» WHAT TO DO
Give the entries again exactly. Skip the pictures.

» DATA RECORDS

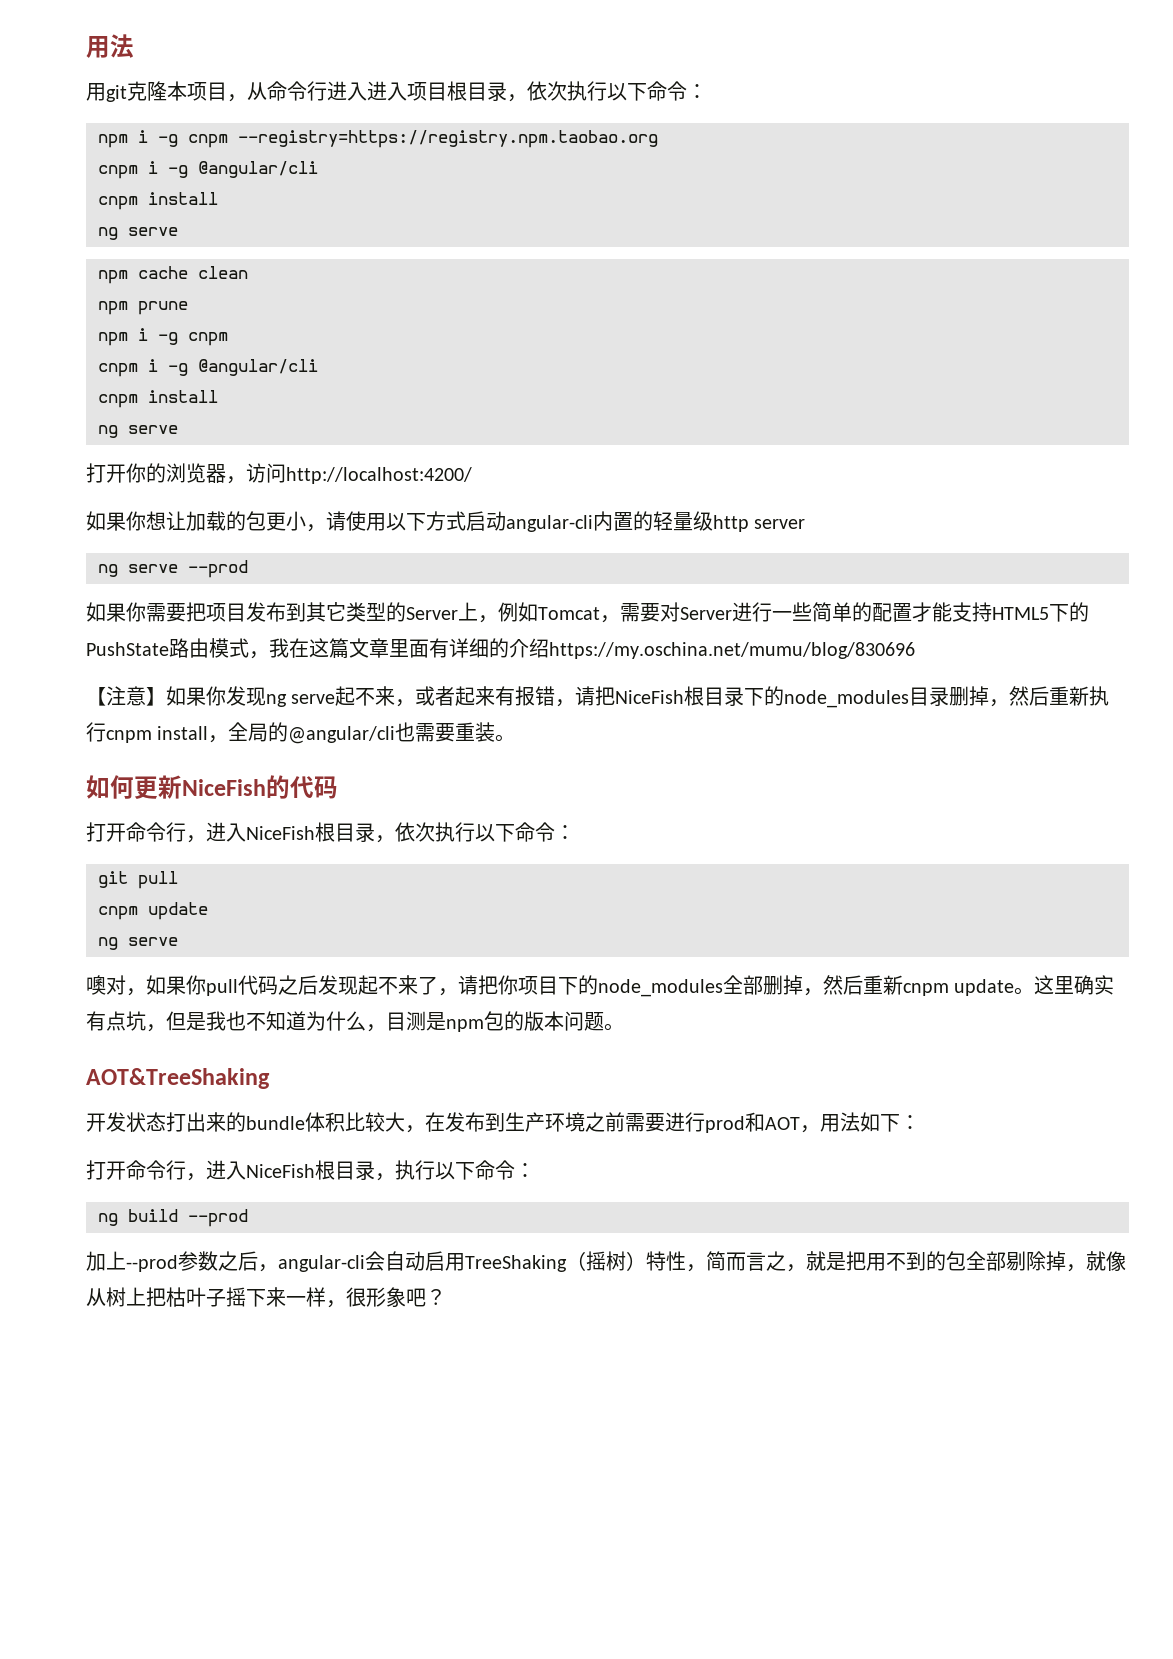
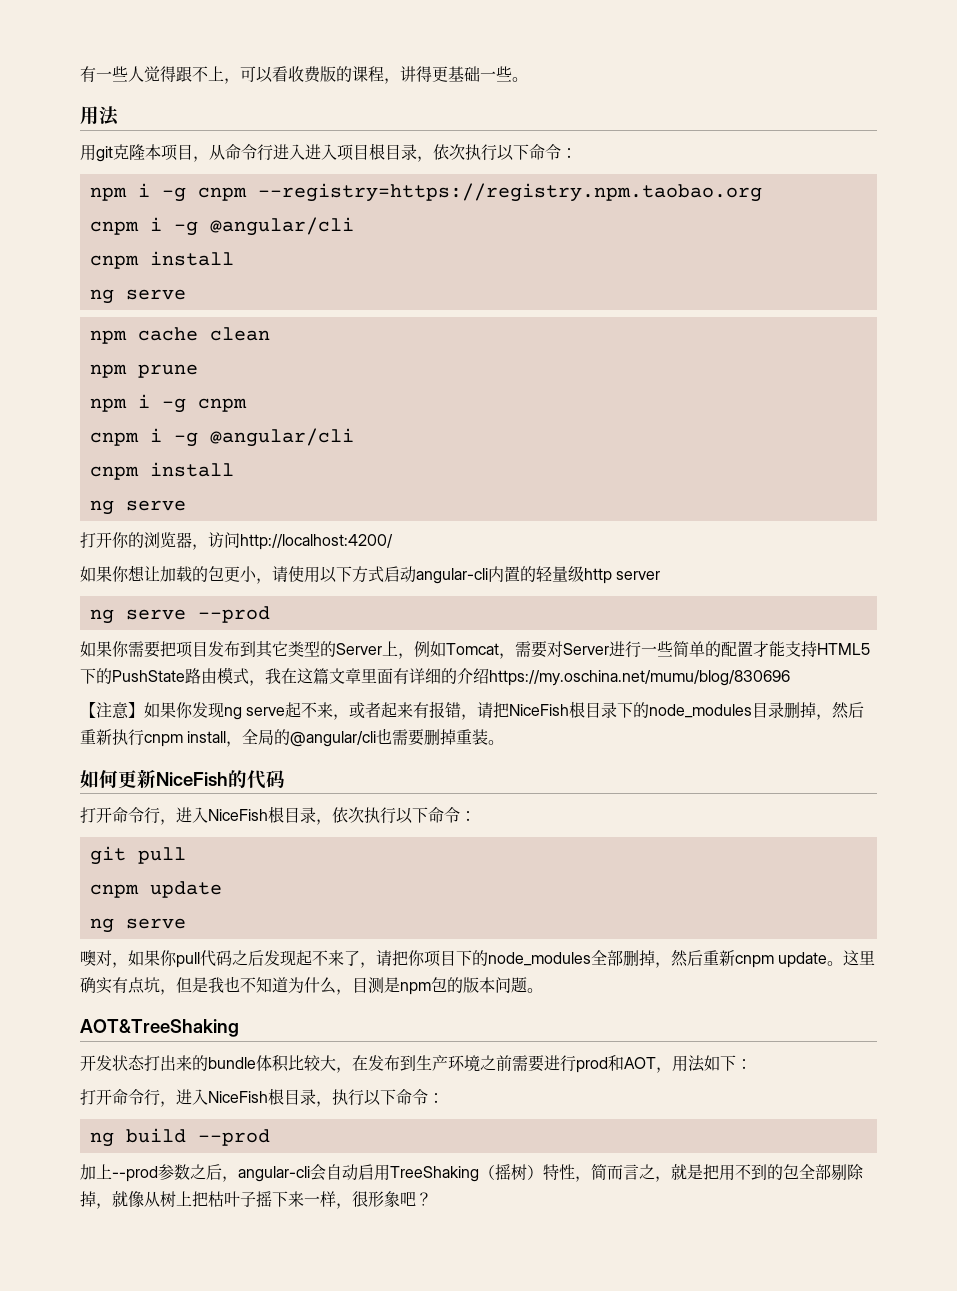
(86, 47) none -> [80,66,528,84] 有一些人觉得跟不上，可以看收费版的课程，讲得更基础一些。 //
(456, 732) none -> [424,729,457,745] 删掉

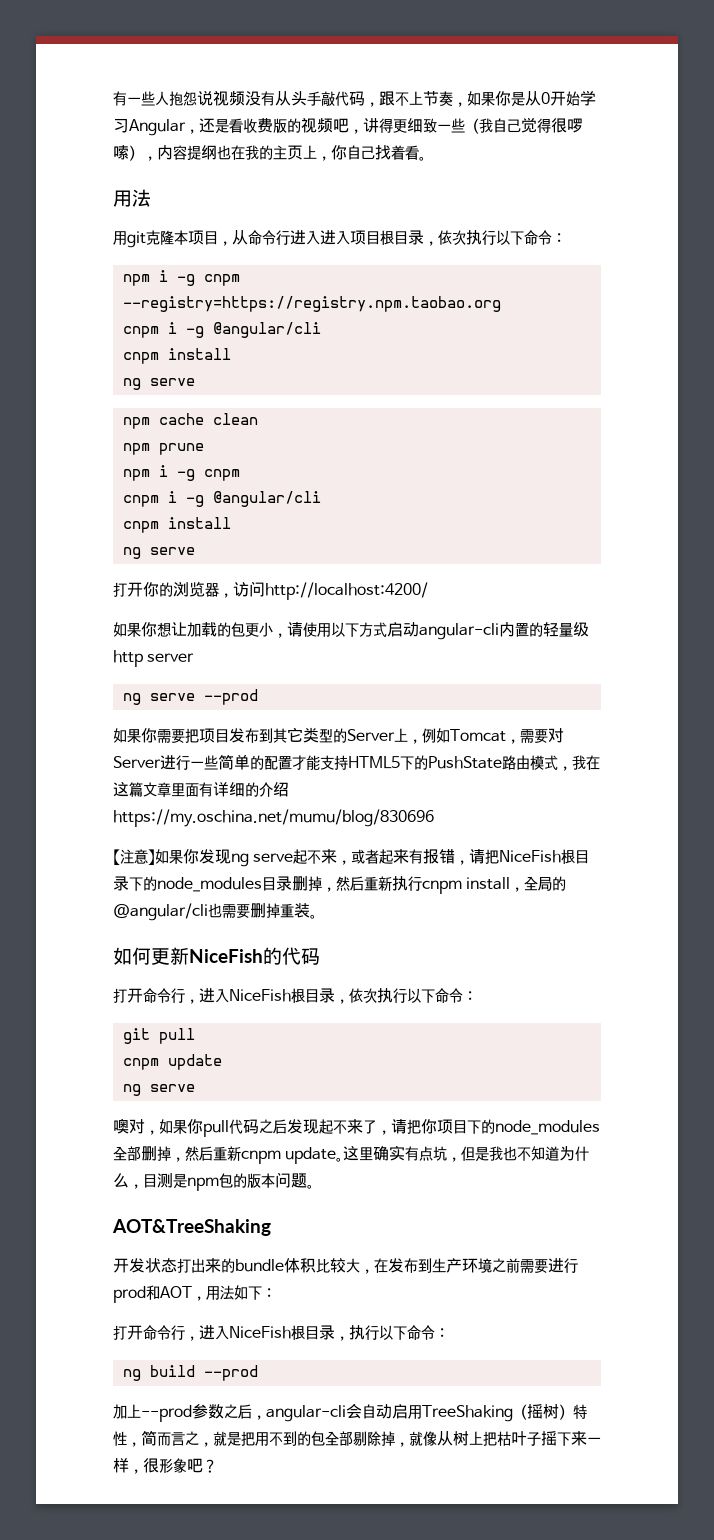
[144,66,273,84] 觉得跟不上，可以 -> [169,90,596,107] [113,118,229,136] 抱怨说视频没有从头手敲代码，跟不上节奏，如果你是从0开始学习Angular，还是
[352,66,384,82] 课程 -> [301,117,349,133] 视频吧
[448,66,512,82] 基础一些 -> [407,117,583,134] [113,145,419,161] 细致一些（我自己觉得很啰嗦），内容提纲也在我的主页上，你自己找着看

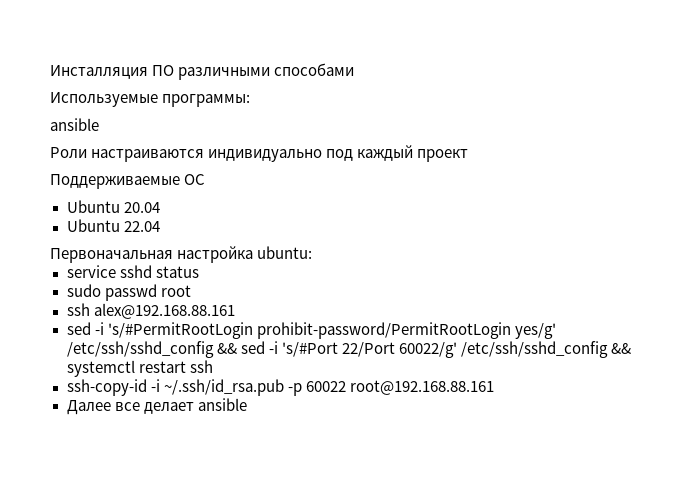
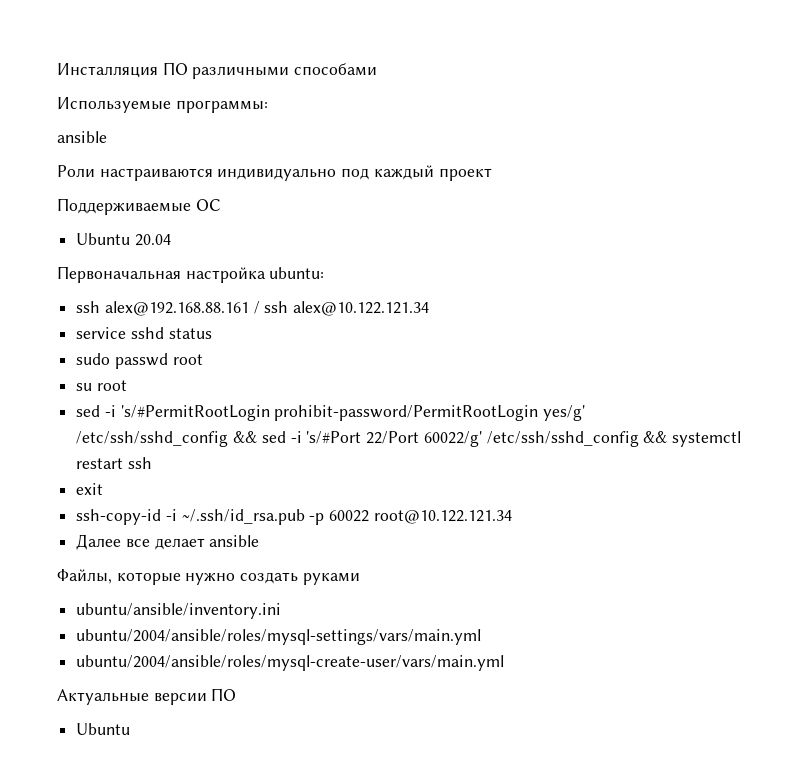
[66,219,160,232] // Ubuntu 22.04 -> (171, 240) none
(313, 252) none -> [76,301,430,316] // ssh alex@192.168.88.161 / ssh alex@10.122.121.34
[66,303,235,319] ssh alex@192.168.88.161 -> [76,380,127,391] su root
(213, 366) none -> [76,483,104,495] // exit
[349,380,494,395] root@192.168.88.161 -> [373,510,512,524] root@10.122.121.34
(247, 404) none -> [57,569,360,585] [76,603,282,619] [76,629,482,645] [76,655,505,671] [57,688,237,705] [76,723,131,735] // Файлы, которые нужно создать руками // ubuntu/ansible/inventory.ini // ubuntu/2004/ansible/roles/mysql-settings/vars/main.yml // ubuntu/2004/ansible/roles/mysql-create-user/vars/main.yml // Актуальные версии ПО // Ubuntu

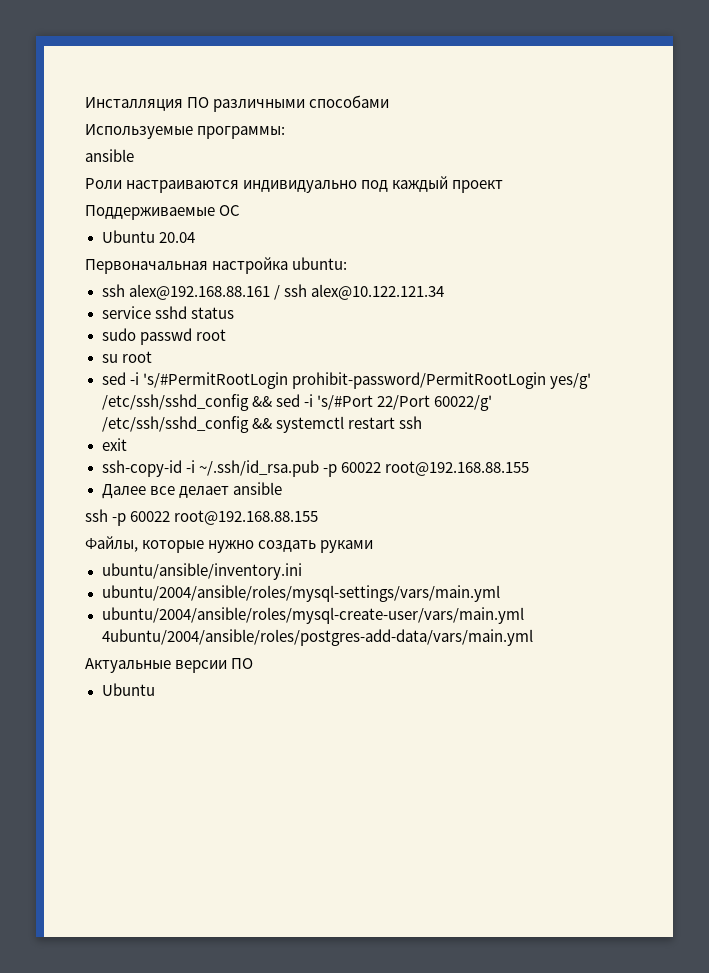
[373,510,512,524] root@10.122.121.34 -> [384,461,529,476] root@192.168.88.155
(260, 541) none -> [85,509,319,526] // ssh -p 60022 root@192.168.88.155
(505, 663) none -> [101,629,533,646] 4ubuntu/2004/ansible/roles/postgres-add-data/vars/main.yml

» OUTPUT
(86, 47) none -> [80,66,528,84] 有一些人觉得跟不上，可以看收费版的课程，讲得更基础一些。 //
(456, 732) none -> [424,729,457,745] 删掉

[144,66,273,84] 觉得跟不上，可以 -> [169,90,596,107] [113,118,229,136] 抱怨说视频没有从头手敲代码，跟不上节奏，如果你是从0开始学习Angular，还是
[352,66,384,82] 课程 -> [301,117,349,133] 视频吧
[448,66,512,82] 基础一些 -> [407,117,583,134] [113,145,419,161] 细致一些（我自己觉得很啰嗦），内容提纲也在我的主页上，你自己找着看

[66,219,160,232] // Ubuntu 22.04 -> (171, 240) none
(313, 252) none -> [76,301,430,316] // ssh alex@192.168.88.161 / ssh alex@10.122.121.34
[66,303,235,319] ssh alex@192.168.88.161 -> [76,380,127,391] su root
(213, 366) none -> [76,483,104,495] // exit
[349,380,494,395] root@192.168.88.161 -> [373,510,512,524] root@10.122.121.34
(247, 404) none -> [57,569,360,585] [76,603,282,619] [76,629,482,645] [76,655,505,671] [57,688,237,705] [76,723,131,735] // Файлы, которые нужно создать руками // ubuntu/ansible/inventory.ini // ubuntu/2004/ansible/roles/mysql-settings/vars/main.yml // ubuntu/2004/ansible/roles/mysql-create-user/vars/main.yml // Актуальные версии ПО // Ubuntu

[373,510,512,524] root@10.122.121.34 -> [384,461,529,476] root@192.168.88.155
(260, 541) none -> [85,509,319,526] // ssh -p 60022 root@192.168.88.155
(505, 663) none -> [101,629,533,646] 4ubuntu/2004/ansible/roles/postgres-add-data/vars/main.yml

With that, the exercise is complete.